Data section START
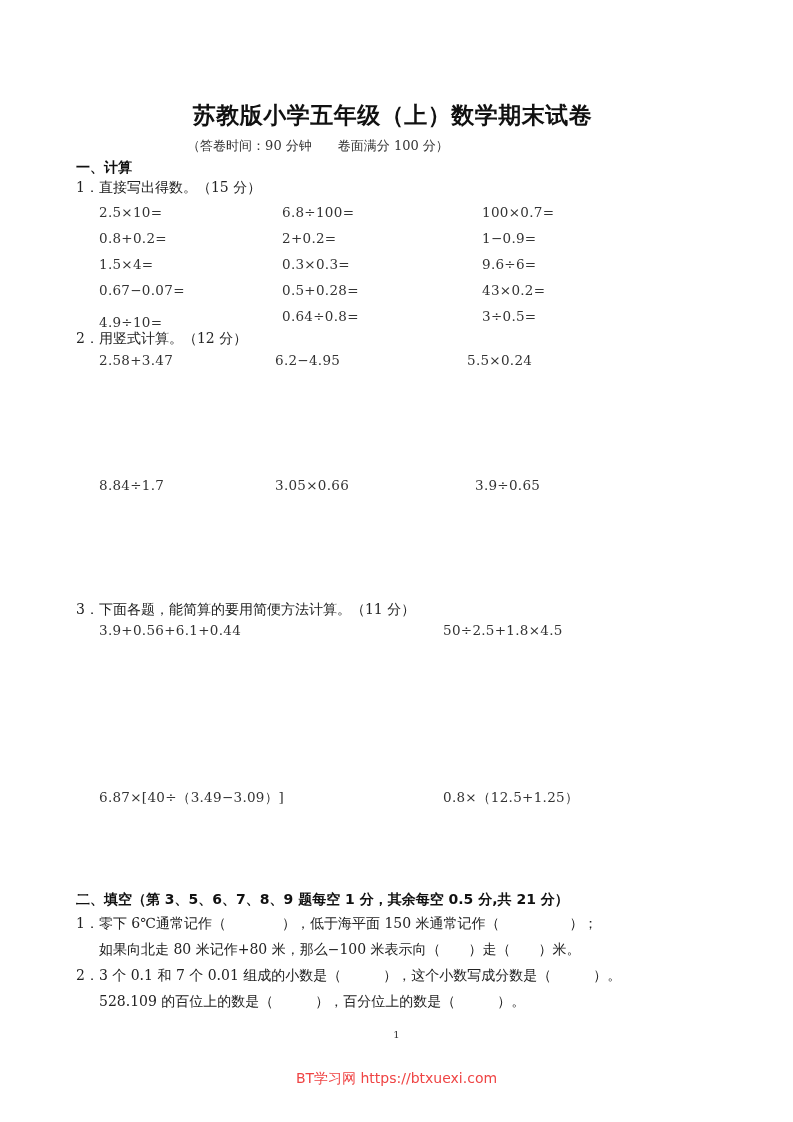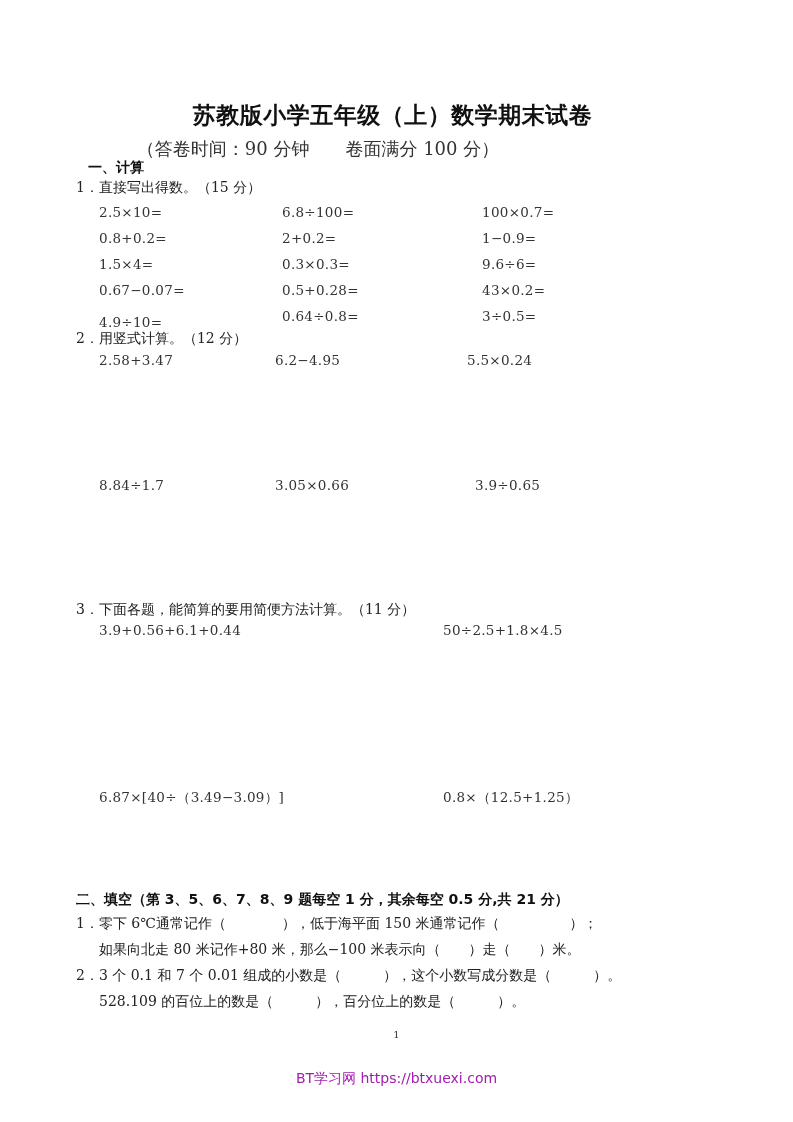--- a/index.html
+++ b/index.html
@@ -9,42 +9,42 @@
       color: #222;
     }
     .abs { position: absolute; white-space: nowrap; }
     .title {
       left: 0; width: 785px; top: 100px; text-align: center;
       font-family: "DejaVu Sans", "Liberation Sans", sans-serif;
       font-weight: bold; font-size: 23px; color: #111; letter-spacing: 0.5px;
     }
     .subtitle {
       left: 0; width: 636px; top: 137px; text-align: center;
-      font-size: 18px; color: #333;
+      font-size: 13px; color: #333;
     }
     .section {
       font-family: "DejaVu Sans", "Liberation Sans", sans-serif;
       font-weight: bold; font-size: 14px; color: #111;
     }
     .q { font-size: 14px; color: #222; }
     .expr { font-size: 13.5px; color: #333; letter-spacing: 0.3px; }
     .pagenum { left: 0; width: 793px; top: 1029px; text-align: center; font-size: 10px; color: #333; }
     .watermark {
       left: 0; width: 793px; top: 1070px; text-align: center;
       font-family: "DejaVu Sans", "Liberation Sans", sans-serif;
-      font-size: 14px; color: #a21caf;
+      font-size: 14px; color: #ef4444;
     }
   </style>
 </head>
 <body>
 
 <div class="abs title">苏教版小学五年级（上）数学期末试卷</div>
 <div class="abs subtitle">（答卷时间：90 分钟　　卷面满分 100 分）</div>
 
-<div class="abs section" style="left:88px; top:159px;">一、计算</div>
+<div class="abs section" style="left:76px; top:159px;">一、计算</div>
 <div class="abs q" style="left:76px; top:179px;">1．直接写出得数。（15 分）</div>
 
 <div class="abs expr" style="left:99px; top:204px;">2.5×10=</div>
 <div class="abs expr" style="left:282px; top:204px;">6.8÷100=</div>
 <div class="abs expr" style="left:482px; top:204px;">100×0.7=</div>
 
 <div class="abs expr" style="left:99px; top:230px;">0.8+0.2=</div>
 <div class="abs expr" style="left:282px; top:230px;">2+0.2=</div>
 <div class="abs expr" style="left:482px; top:230px;">1−0.9=</div>
 

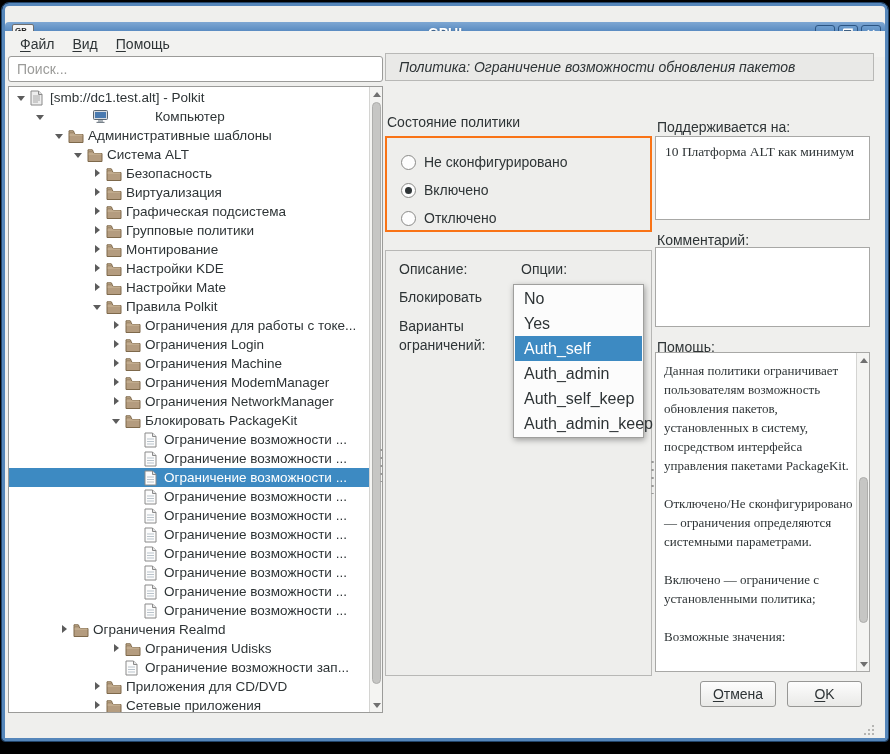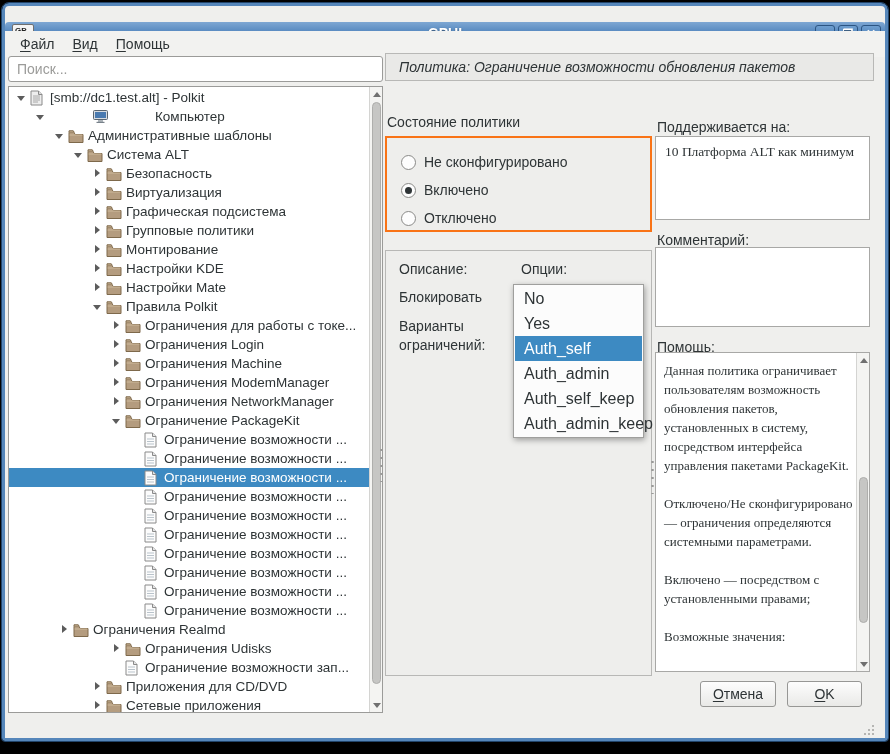--- a/index.html
+++ b/index.html
@@ -330,21 +330,21 @@
         </div>
         <div class="tree-row" style="padding-left: 101px;">
           <span class="exp open"></span>
           <span class="tree-ico">
             <svg width="16" height="14" viewBox="0 0 16 14">
               <path d="M1 3.5 h5 l1.2 2 H15 v8 H1 z" fill="#b49c7f" stroke="#7e694b"></path>
               <path d="M1 3.5 V1.8 h4.3 l1 1.7" fill="#c6b091" stroke="#7e694b"></path>
               <path d="M1.6 6 H14.4" stroke="#cdb99c" fill="none"></path>
             </svg>
           </span>
-          <span class="tree-label">Ограничение PackageKit</span>
+          <span class="tree-label">Блокировать PackageKit</span>
         </div>
         <div class="tree-row" style="padding-left: 120px;">
           <span class="exp"></span>
           <span class="tree-ico">
             <svg width="13" height="16" viewBox="0 0 13 16">
               <path d="M1 1 h7.5 L12 4.5 V15 H1 z" fill="#fcfcfc" stroke="#8a8a8a"></path>
               <path d="M8.5 1 v3.5 h3.5" fill="#e4e4e4" stroke="#8a8a8a"></path>
               <path d="M3 7 h7 M3 9.5 h7 M3 12 h7" stroke="#b9c3cb"></path>
             </svg>
           </span>
@@ -551,23 +551,23 @@
   <div class="field supported-box">
     <span>10 Платформа ALT как минимум</span>
   </div>
 
   <div class="lbl" style="left:652px; top:226px;">Комментарий:</div>
   <div class="field comment-box"></div>
 
   <div class="lbl" style="left:652px; top:333px;">Помощь:</div>
   <div class="field help-box">
     <div class="help-text" id="helpText">
-        <p>Данная политика ограничивает пользователям возможность обновления пакетов, установленных в систему, посредством интерфейса управления пакетами PackageKit.</p>
+        <p>Данная политики ограничивает пользователям возможность обновления пакетов, установленных в систему, посредством интерфейса управления пакетами PackageKit.</p>
         <p>Отключено/Не сконфигурировано — ограничения определяются системными параметрами.</p>
-        <p>Включено — посредством с установленными правами;</p>
+        <p>Включено — ограничение с установленными политика;</p>
         <p>Возможные значения:</p>
       </div>
     <div class="sb">
       <div class="sb-btn up">
           <div class="tri-up"></div>
         </div>
       <div class="sb-thumb" style="top:124px; height:146px;"></div>
       <div class="sb-btn down">
           <div class="tri-down"></div>
         </div>

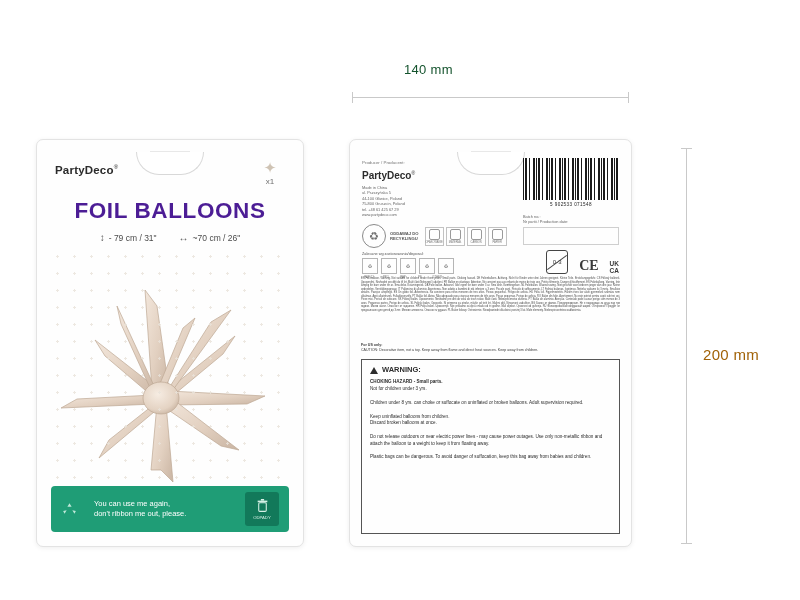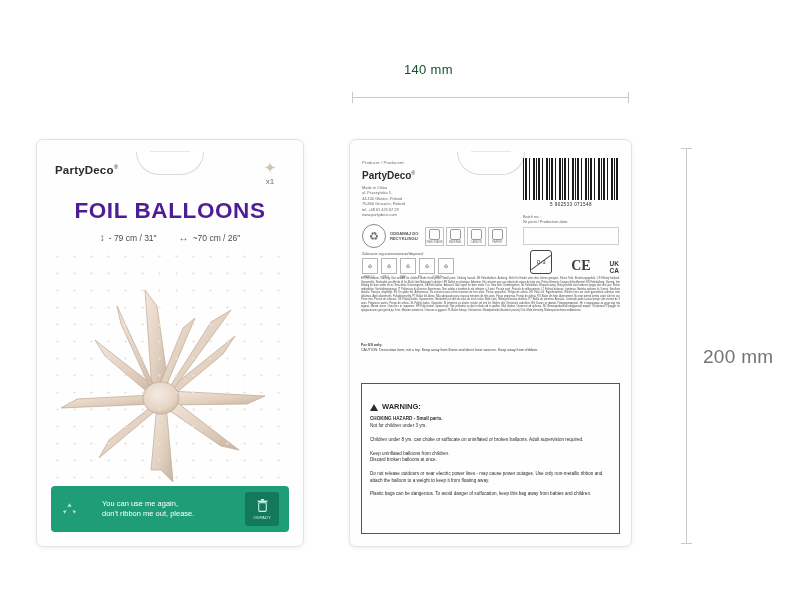--- a/index.html
+++ b/index.html
@@ -47,22 +47,22 @@
     height: 11px;
     background: #c9c9c9;
   }
   .dim-top-line::before { left: 0; }
   .dim-top-line::after { right: 0; }
 
   .dim-right-label {
     position: absolute;
     left: 703px;
     top: 346px;
-    font-size: 19px;
-    color: #737373;
+    font-size: 15px;
+    color: #a16207;
     letter-spacing: .3px;
   }
   .dim-right-line {
     position: absolute;
     left: 686px;
     top: 148px;
     width: 1px;
     height: 396px;
     background: #c9c9c9;
   }
@@ -201,21 +201,21 @@
     left: 14px;
     bottom: 14px;
     width: 238px;
     height: 46px;
     background: #1f9d76;
     border-radius: 4px;
     display: flex;
     align-items: center;
     padding: 0 10px;
     box-sizing: border-box;
-    gap: 24px;
+    gap: 16px;
   }
   .eco-icon {
     width: 17px; height: 17px;
     flex: 0 0 17px;
     color: #bfe8d8;
   }
   .eco-text {
     color: #ffffff;
     font-size: 7.5px;
     line-height: 10px;
@@ -377,21 +377,21 @@
     color: #7a7a7a;
   }
   .sym-label-row span { width: 14px; text-align: center; }
 
   .marks-right {
     position: absolute;
     right: 12px;
     top: 110px;
     display: flex;
     align-items: flex-end;
-    gap: 19px;
+    gap: 11px;
     color: #3a3a3a;
   }
   .ce { font-size: 14px; font-weight: bold; font-family: "Liberation Serif", serif; }
   .ukca {
     font-size: 6.5px;
     font-weight: bold;
     line-height: 6.5px;
     text-align: center;
   }
   .age-mark {
@@ -437,26 +437,25 @@
   }
   .us-only .hd { font-weight: bold; }
 
   .warning-box {
     position: absolute;
     left: 11px;
     right: 11px;
     top: 219px;
     bottom: 12px;
     border: .8px solid #555;
-    padding: 20px 8px;
+    padding: 7px 8px;
     box-sizing: border-box;
     font-size: 4.6px;
     line-height: 6.6px;
     color: #2c2c2c;
-    margin-top: 24px;
   }
   .warning-title {
     font-weight: bold;
     font-size: 7.5px;
     display: flex;
     align-items: center;
     gap: 4px;
     margin-bottom: 5px;
   }
   .tri {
Data section END
What you have to do: Your answer must be the records above, word for word, with every picture left out.

Exercise answer:
--- a/index.html
+++ b/index.html
@@ -9,42 +9,42 @@
       color: #222;
     }
     .abs { position: absolute; white-space: nowrap; }
     .title {
       left: 0; width: 785px; top: 100px; text-align: center;
       font-family: "DejaVu Sans", "Liberation Sans", sans-serif;
       font-weight: bold; font-size: 23px; color: #111; letter-spacing: 0.5px;
     }
     .subtitle {
       left: 0; width: 636px; top: 137px; text-align: center;
-      font-size: 18px; color: #333;
+      font-size: 13px; color: #333;
     }
     .section {
       font-family: "DejaVu Sans", "Liberation Sans", sans-serif;
       font-weight: bold; font-size: 14px; color: #111;
     }
     .q { font-size: 14px; color: #222; }
     .expr { font-size: 13.5px; color: #333; letter-spacing: 0.3px; }
     .pagenum { left: 0; width: 793px; top: 1029px; text-align: center; font-size: 10px; color: #333; }
     .watermark {
       left: 0; width: 793px; top: 1070px; text-align: center;
       font-family: "DejaVu Sans", "Liberation Sans", sans-serif;
-      font-size: 14px; color: #a21caf;
+      font-size: 14px; color: #ef4444;
     }
   </style>
 </head>
 <body>
 
 <div class="abs title">苏教版小学五年级（上）数学期末试卷</div>
 <div class="abs subtitle">（答卷时间：90 分钟　　卷面满分 100 分）</div>
 
-<div class="abs section" style="left:88px; top:159px;">一、计算</div>
+<div class="abs section" style="left:76px; top:159px;">一、计算</div>
 <div class="abs q" style="left:76px; top:179px;">1．直接写出得数。（15 分）</div>
 
 <div class="abs expr" style="left:99px; top:204px;">2.5×10=</div>
 <div class="abs expr" style="left:282px; top:204px;">6.8÷100=</div>
 <div class="abs expr" style="left:482px; top:204px;">100×0.7=</div>
 
 <div class="abs expr" style="left:99px; top:230px;">0.8+0.2=</div>
 <div class="abs expr" style="left:282px; top:230px;">2+0.2=</div>
 <div class="abs expr" style="left:482px; top:230px;">1−0.9=</div>
 

--- a/index.html
+++ b/index.html
@@ -330,21 +330,21 @@
         </div>
         <div class="tree-row" style="padding-left: 101px;">
           <span class="exp open"></span>
           <span class="tree-ico">
             <svg width="16" height="14" viewBox="0 0 16 14">
               <path d="M1 3.5 h5 l1.2 2 H15 v8 H1 z" fill="#b49c7f" stroke="#7e694b"></path>
               <path d="M1 3.5 V1.8 h4.3 l1 1.7" fill="#c6b091" stroke="#7e694b"></path>
               <path d="M1.6 6 H14.4" stroke="#cdb99c" fill="none"></path>
             </svg>
           </span>
-          <span class="tree-label">Ограничение PackageKit</span>
+          <span class="tree-label">Блокировать PackageKit</span>
         </div>
         <div class="tree-row" style="padding-left: 120px;">
           <span class="exp"></span>
           <span class="tree-ico">
             <svg width="13" height="16" viewBox="0 0 13 16">
               <path d="M1 1 h7.5 L12 4.5 V15 H1 z" fill="#fcfcfc" stroke="#8a8a8a"></path>
               <path d="M8.5 1 v3.5 h3.5" fill="#e4e4e4" stroke="#8a8a8a"></path>
               <path d="M3 7 h7 M3 9.5 h7 M3 12 h7" stroke="#b9c3cb"></path>
             </svg>
           </span>
@@ -551,23 +551,23 @@
   <div class="field supported-box">
     <span>10 Платформа ALT как минимум</span>
   </div>
 
   <div class="lbl" style="left:652px; top:226px;">Комментарий:</div>
   <div class="field comment-box"></div>
 
   <div class="lbl" style="left:652px; top:333px;">Помощь:</div>
   <div class="field help-box">
     <div class="help-text" id="helpText">
-        <p>Данная политика ограничивает пользователям возможность обновления пакетов, установленных в систему, посредством интерфейса управления пакетами PackageKit.</p>
+        <p>Данная политики ограничивает пользователям возможность обновления пакетов, установленных в систему, посредством интерфейса управления пакетами PackageKit.</p>
         <p>Отключено/Не сконфигурировано — ограничения определяются системными параметрами.</p>
-        <p>Включено — посредством с установленными правами;</p>
+        <p>Включено — ограничение с установленными политика;</p>
         <p>Возможные значения:</p>
       </div>
     <div class="sb">
       <div class="sb-btn up">
           <div class="tri-up"></div>
         </div>
       <div class="sb-thumb" style="top:124px; height:146px;"></div>
       <div class="sb-btn down">
           <div class="tri-down"></div>
         </div>

--- a/index.html
+++ b/index.html
@@ -47,22 +47,22 @@
     height: 11px;
     background: #c9c9c9;
   }
   .dim-top-line::before { left: 0; }
   .dim-top-line::after { right: 0; }
 
   .dim-right-label {
     position: absolute;
     left: 703px;
     top: 346px;
-    font-size: 19px;
-    color: #737373;
+    font-size: 15px;
+    color: #a16207;
     letter-spacing: .3px;
   }
   .dim-right-line {
     position: absolute;
     left: 686px;
     top: 148px;
     width: 1px;
     height: 396px;
     background: #c9c9c9;
   }
@@ -201,21 +201,21 @@
     left: 14px;
     bottom: 14px;
     width: 238px;
     height: 46px;
     background: #1f9d76;
     border-radius: 4px;
     display: flex;
     align-items: center;
     padding: 0 10px;
     box-sizing: border-box;
-    gap: 24px;
+    gap: 16px;
   }
   .eco-icon {
     width: 17px; height: 17px;
     flex: 0 0 17px;
     color: #bfe8d8;
   }
   .eco-text {
     color: #ffffff;
     font-size: 7.5px;
     line-height: 10px;
@@ -377,21 +377,21 @@
     color: #7a7a7a;
   }
   .sym-label-row span { width: 14px; text-align: center; }
 
   .marks-right {
     position: absolute;
     right: 12px;
     top: 110px;
     display: flex;
     align-items: flex-end;
-    gap: 19px;
+    gap: 11px;
     color: #3a3a3a;
   }
   .ce { font-size: 14px; font-weight: bold; font-family: "Liberation Serif", serif; }
   .ukca {
     font-size: 6.5px;
     font-weight: bold;
     line-height: 6.5px;
     text-align: center;
   }
   .age-mark {
@@ -437,26 +437,25 @@
   }
   .us-only .hd { font-weight: bold; }
 
   .warning-box {
     position: absolute;
     left: 11px;
     right: 11px;
     top: 219px;
     bottom: 12px;
     border: .8px solid #555;
-    padding: 20px 8px;
+    padding: 7px 8px;
     box-sizing: border-box;
     font-size: 4.6px;
     line-height: 6.6px;
     color: #2c2c2c;
-    margin-top: 24px;
   }
   .warning-title {
     font-weight: bold;
     font-size: 7.5px;
     display: flex;
     align-items: center;
     gap: 4px;
     margin-bottom: 5px;
   }
   .tri {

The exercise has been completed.